Suara.com - Perkembangan ekonomi Jawa Tengah kini jadi sorotan, usai sejumlah proyek pembangunan kawasan industri ada di daerah tersebut. Kondisi ini pun membuat sejumlah banyak pihak untuk mulai berinvestasi di Jawa Tengah.
Direktur Media dan Investmen, Wicaksana Indonesia Putranti Laksitareni mengungkapkan berbagai data penting terkait hal ini salah satunya soal minat dan jumlah pengiklan di Jawa Tengah.
"Ini dilihat dari banyaknya investasi baru di Jawa Tengah seperti pembangunan Kawasan Industri Kendal (KIK) dan Kawasan Industri Terpadu Batang (KITB). Selain itu, infrastruktur yang semakin terkoneksi melalui pembangunan jalan tol yang menghubungkan wilayah barat dan timur," kata Putri dikutip Senin (20/2/2023).
Data-data yang dimaksudkan cukup beragam dan bisa mengungkapkan alasan pengiklan wajib memperhitungkan Jawa Tengah sebagai area potensial untuk digarap.
Baca Juga: Terungkap! Kriteria Rumah yang Banyak Dicari dan Laku Terjual, Mau Tahu Gak?
Mulai dari laporan Ganjar Pranowo selaku Gubernur Jawa Tengah dalam forum Central Java Investmen Business Forum (CJIBF) November 2022 lalu menyebutkan jika nilai realisasi investasi di Jawa Tengah yang positif dan memberikan kontribusi pertumbuhan ekonomi daerah naik sebesar 5,66%.
Lanjut, ditambah dengan hasil laporan dari Badan Pusat Statistik (BPS) yang mencatatkan jika rata-rata penduduk Indonesia menghabiskan Rp 1,26 juta per bulan untuk konsumsi baik makanan dan non makanan. Kabar baiknya wilayah provinsi Jawa Tengah punya pertumbuhan yang lebih tinggi dibandingkan wilayah lainnya yaitu sebesar 0.31% pada kuartal III-2021 untuk pengeluaran konsumsi rumah tangga.
“Jumlah penduduk di Jawa Tengah dan DIY hampir capai 40 juta lalu didukung dengan karakter yang njawani dan masih menyukai hal yang konvensional dan tradisional membuat layanan promosi seperti billboard dan baliho bisa raih market lebih besar. Hingga saat ini media luar ruang masih jadi media promosi pilihan di tengah tempuran iklan digital. Terbukti, Kota Semarang memiliki megatron 3D terbesar di saat kota Surabaya belum memilikinya,” ungkap Putranti.
Berdasarkan hasil penelitian dari Christine Moorman, Megan Ryan dan Nader Tavassoli yang berjudul "Why Marketers Are Returning to Traditional Advertising" yang dipublikasikan di Harvard Business Review 2022 menuliskan jika pengiklan pun mulai kembali ke media tradisional maka media promosi seperti OOH akan makin banyak dimafaaatkan.
Data yang disampaikan pada riset tersebut mengungkapkan jika pengguna internet sudah mulai jenuh dengan iklan digital yang memenuhi layar, iklan di media tradisional dianggap lebih dipercaya hingga kebijakan perlindungan data pribadi dan global di internet membuat respons pengiklan mengubah haluan kembali ke media tradisional.

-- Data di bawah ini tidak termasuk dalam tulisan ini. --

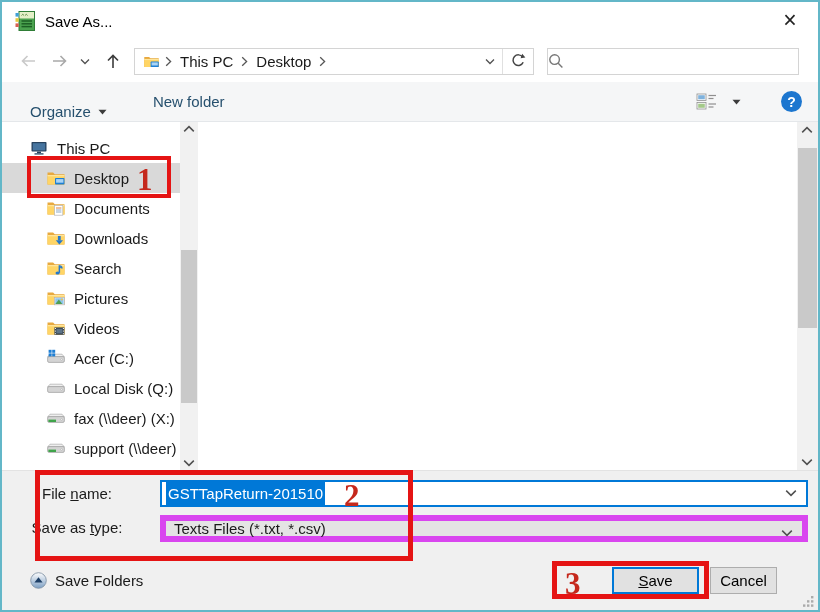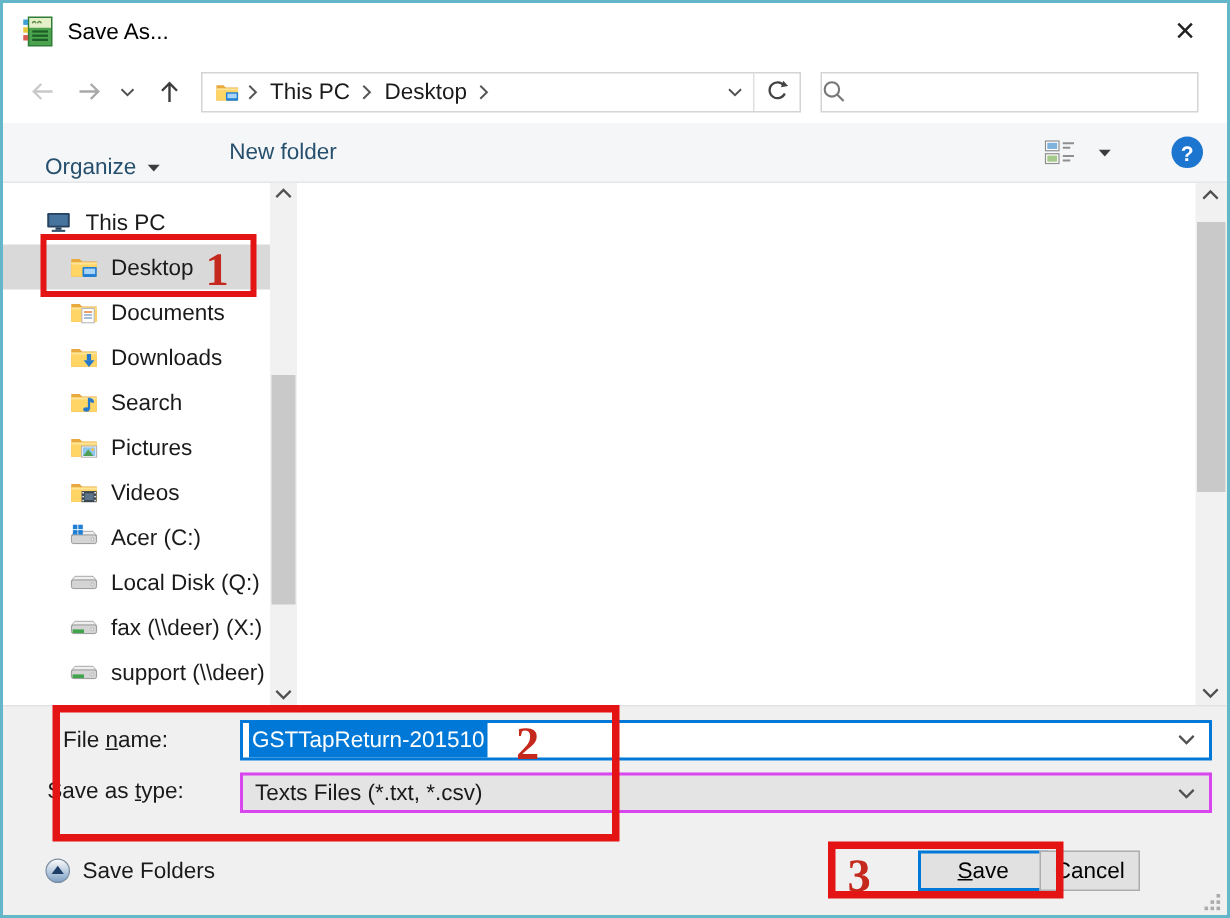--- a/index.html
+++ b/index.html
@@ -71,7 +71,7 @@
   .filename-box .seltext{margin-left:4px;background:#0078d7;color:#fff;padding:3px 2px;}
   .filename-box .dd{position:absolute;right:9px;top:7px;}
   .type-box{position:absolute;left:158px;right:10px;top:44px;height:27px;background:#e4e4e4;
-    border:2px solid #d946ef;box-sizing:border-box;display:flex;align-items:center;}
+    border:6px solid #d946ef;box-sizing:border-box;display:flex;align-items:center;}
   .type-box .val{margin-left:8px;}
   .type-box .dd{position:absolute;right:9px;top:8px;}
   .hide-folders{position:absolute;left:28px;top:101px;display:flex;align-items:center;gap:8px;}

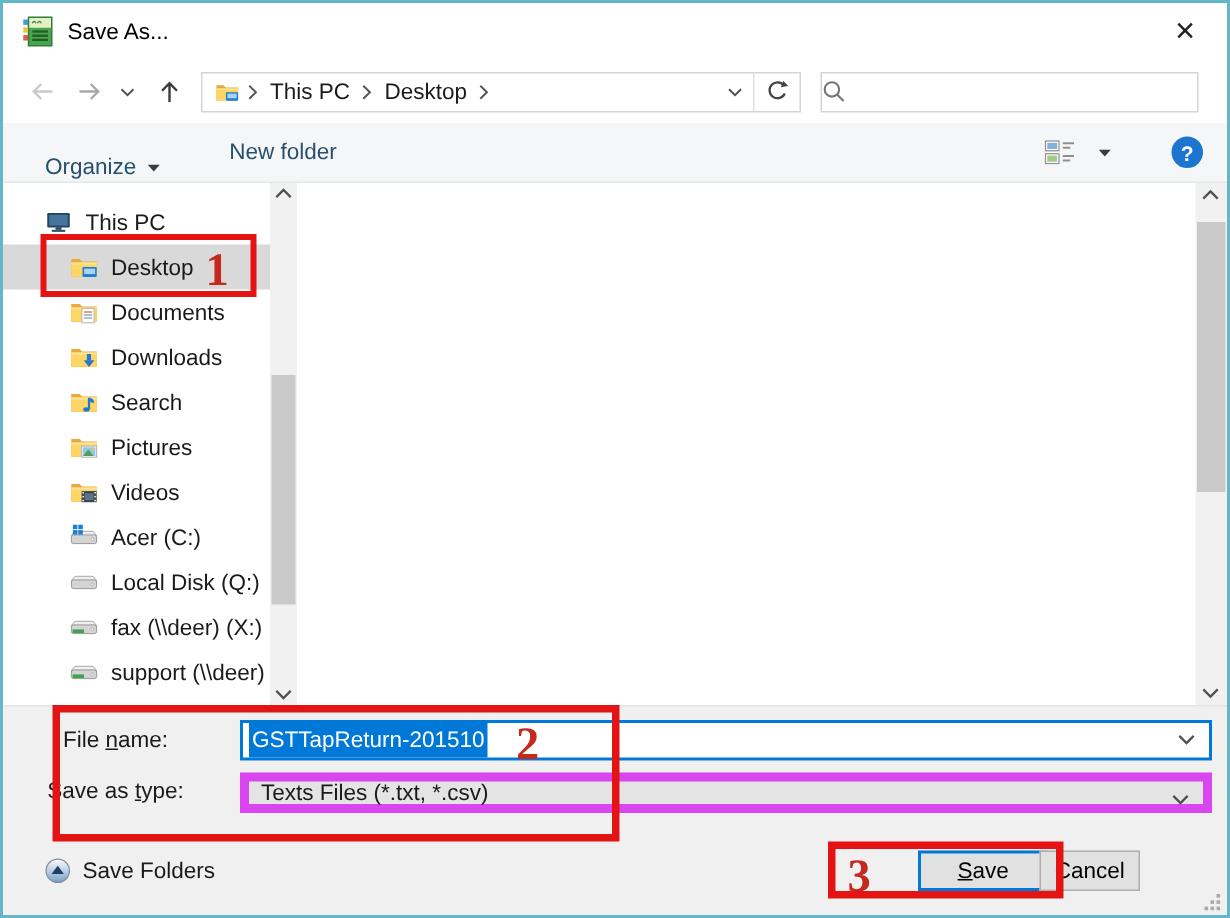--- a/index.html
+++ b/index.html
@@ -78,7 +78,7 @@
   .btn{position:absolute;background:#e1e1e1;border:1px solid #adadad;box-sizing:border-box;
     display:flex;align-items:center;justify-content:center;font-size:15px;color:#000;}
   .btn-save{left:610px;top:96px;width:87px;height:27px;border:2px solid #0078d7;}
-  .btn-cancel{left:691px;top:96px;width:67px;height:27px;}
+  .btn-cancel{left:708px;top:96px;width:67px;height:27px;}
   .grip{position:absolute;right:3px;bottom:2px;}
   
   .red-box{position:absolute;border:4px solid #e51414;box-sizing:border-box;z-index:20;pointer-events:none;}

Baca Juga: Dongkrak Pertumbuhan Investasi, Ganjar Pancing Investor Lewat Keris Jateng
Ditambahkan oleh Putranti jika hasil riset tersebut semakin memperbesar peluang bagi pengiklan di Jawa Tengah untuk berkembang dan sukses jangkau pasar baru.
“Ada data menarik pula yang terhimpun menurut survey databoks jika ada kenaikan belanja di media tradisional sebesar 12,9 persen di Februari 2022. Beberapa perusahan berbasis B2C (business-to-consumer) service dan B2C product diprediksi akan menaikkan belanja iklan media tradisional dalam 12 bulan ke depan,” yakinnya.